「Nowadays」  花田裕之

 花田裕之がもうずっと格好良いのである。こうしていろいろと書いていると、意外と高校生の頃に出会ったものがその後も続いている事に気付く。The Bandも高田渡さんも、そして花田さんもそう。長く馴染んできた嗜好品という感じも否定しないが、大人になってからの再発見も多い。もちろんその一方で聴かなくなってしまった音楽も数え切れないほどあるのだけれど。

 「手紙でもくれ」で始まって「手紙でもくれ」で終わるこの緩い感触のアルバムに、自分でも少し意外なほど愛着を感じている。M-6「月が見ていた」、M-7「明日への橋」など、詞と音楽が穏やかに響く曲が並ぶ。花田さんのアコースティックライブに行った際に、この『Nowadays』のジャケットにサインをお願いした。思いもよらないような笑顔とともに握手までしてもらって、愛着がまた少し増した気がする。

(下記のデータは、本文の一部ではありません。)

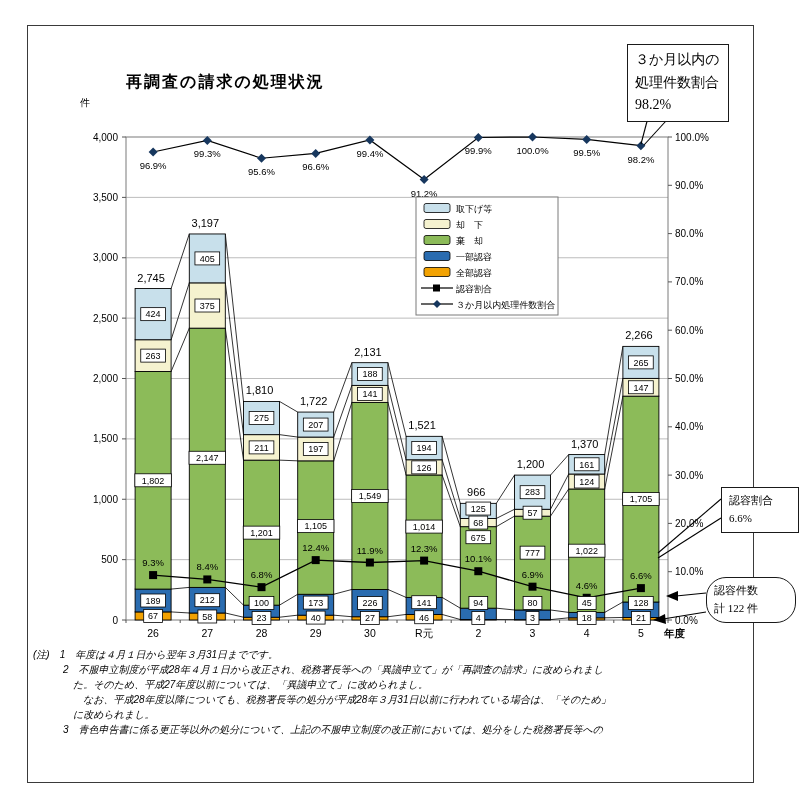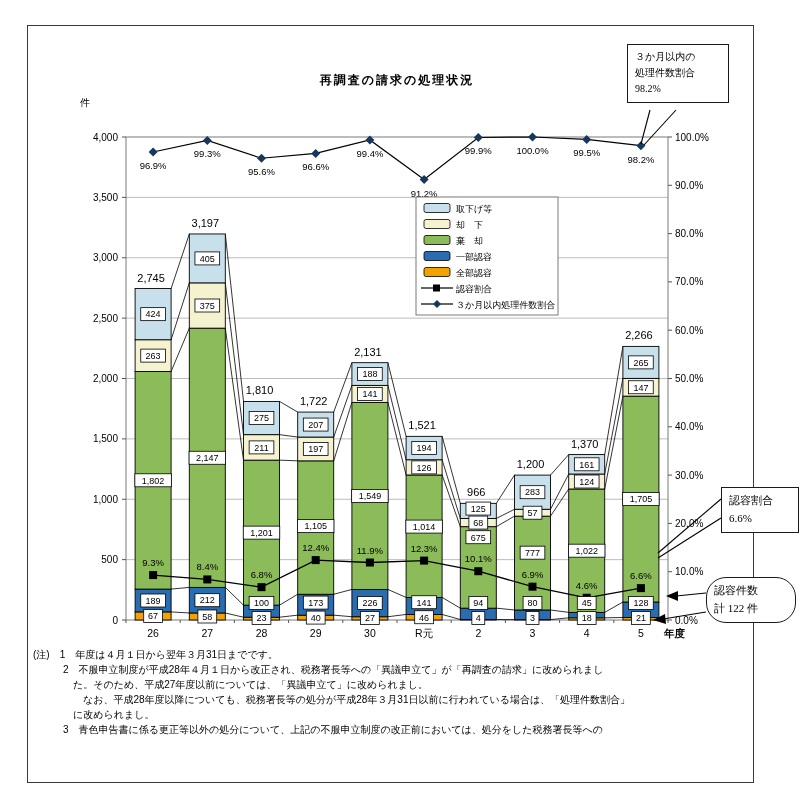"３か月以内の" .callout { font-size: 10px -> 14px }
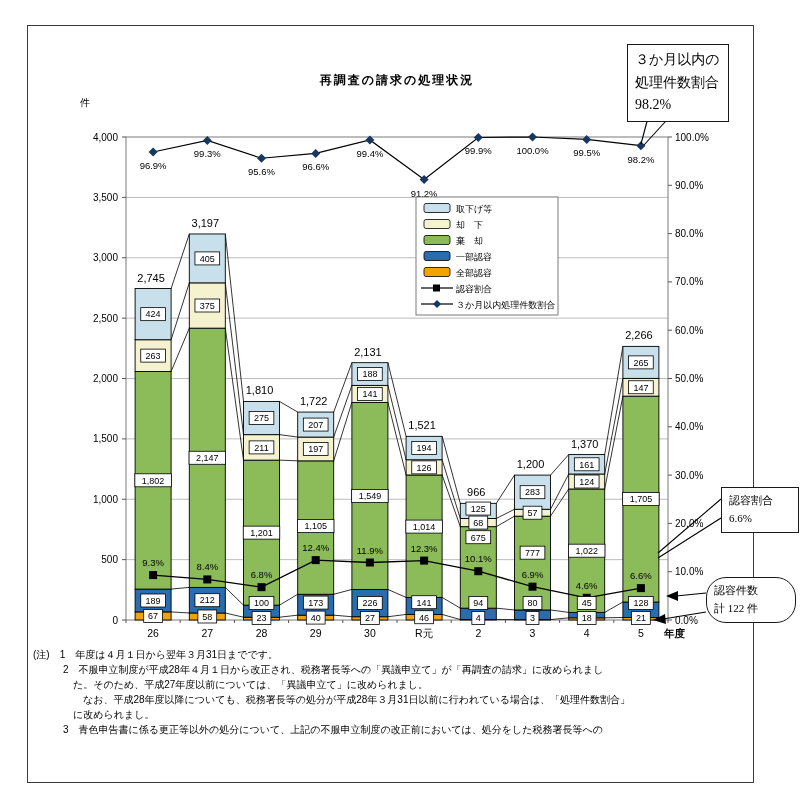"再調査の請求の処理状況" .chart-title { font-size: 12px -> 16px; text-align: center -> left }
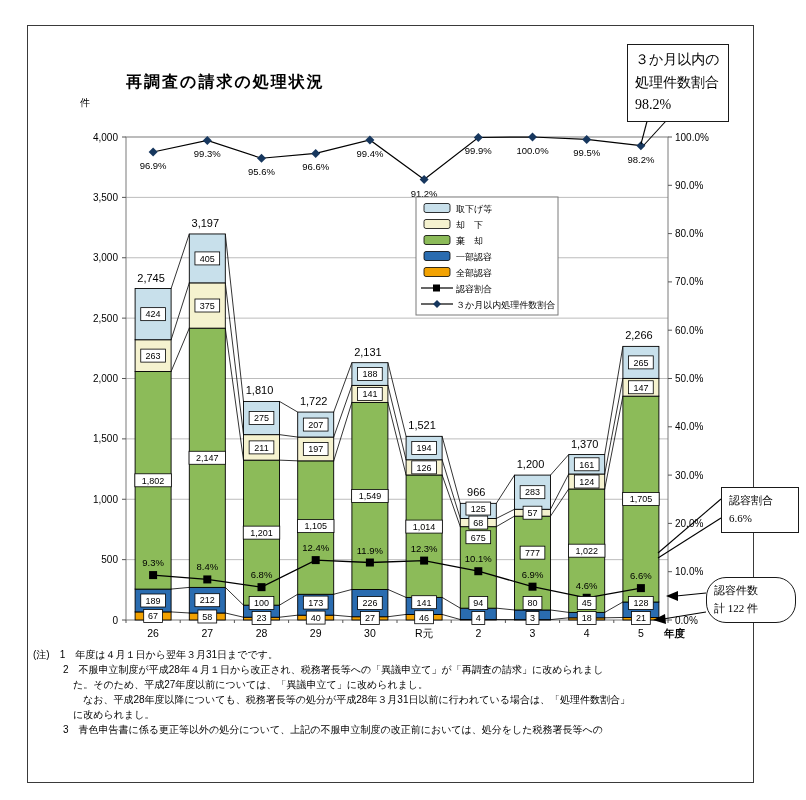"(注) 1 年度は４月１日から翌年３月31日までです。" .notes div { font-style: none -> italic }
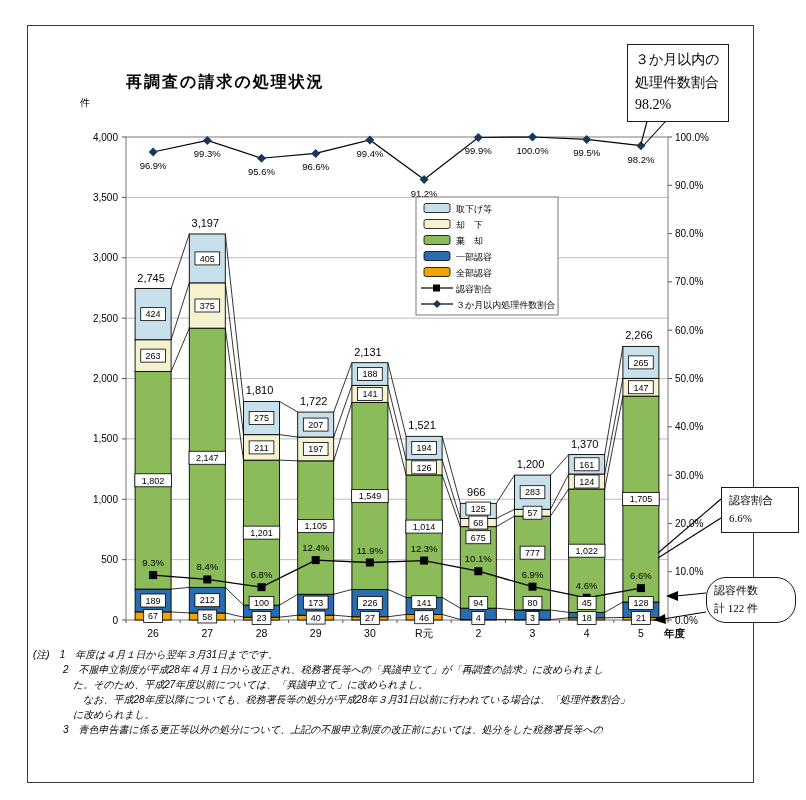"なお、平成28年度以降についても、税務署長等の処分が平成28年３月31日以前に行" div { text: 処理件数割合 -> そのため }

 M-11「Way Out」〜M-12「手紙でもくれ」の流れが好きだ。 「手紙でもくれ」は大江慎也に宛てた曲だとも言われているが、真偽の程はわからない。「思い出したら手紙でもくれ」などと言いたい相手は、たぶん手紙などくれそうにない、はなから期待の対象外の相手なんだろう。それでもなんとなくそう言ってみたい気持ちを歌にしてみたという風情がよい。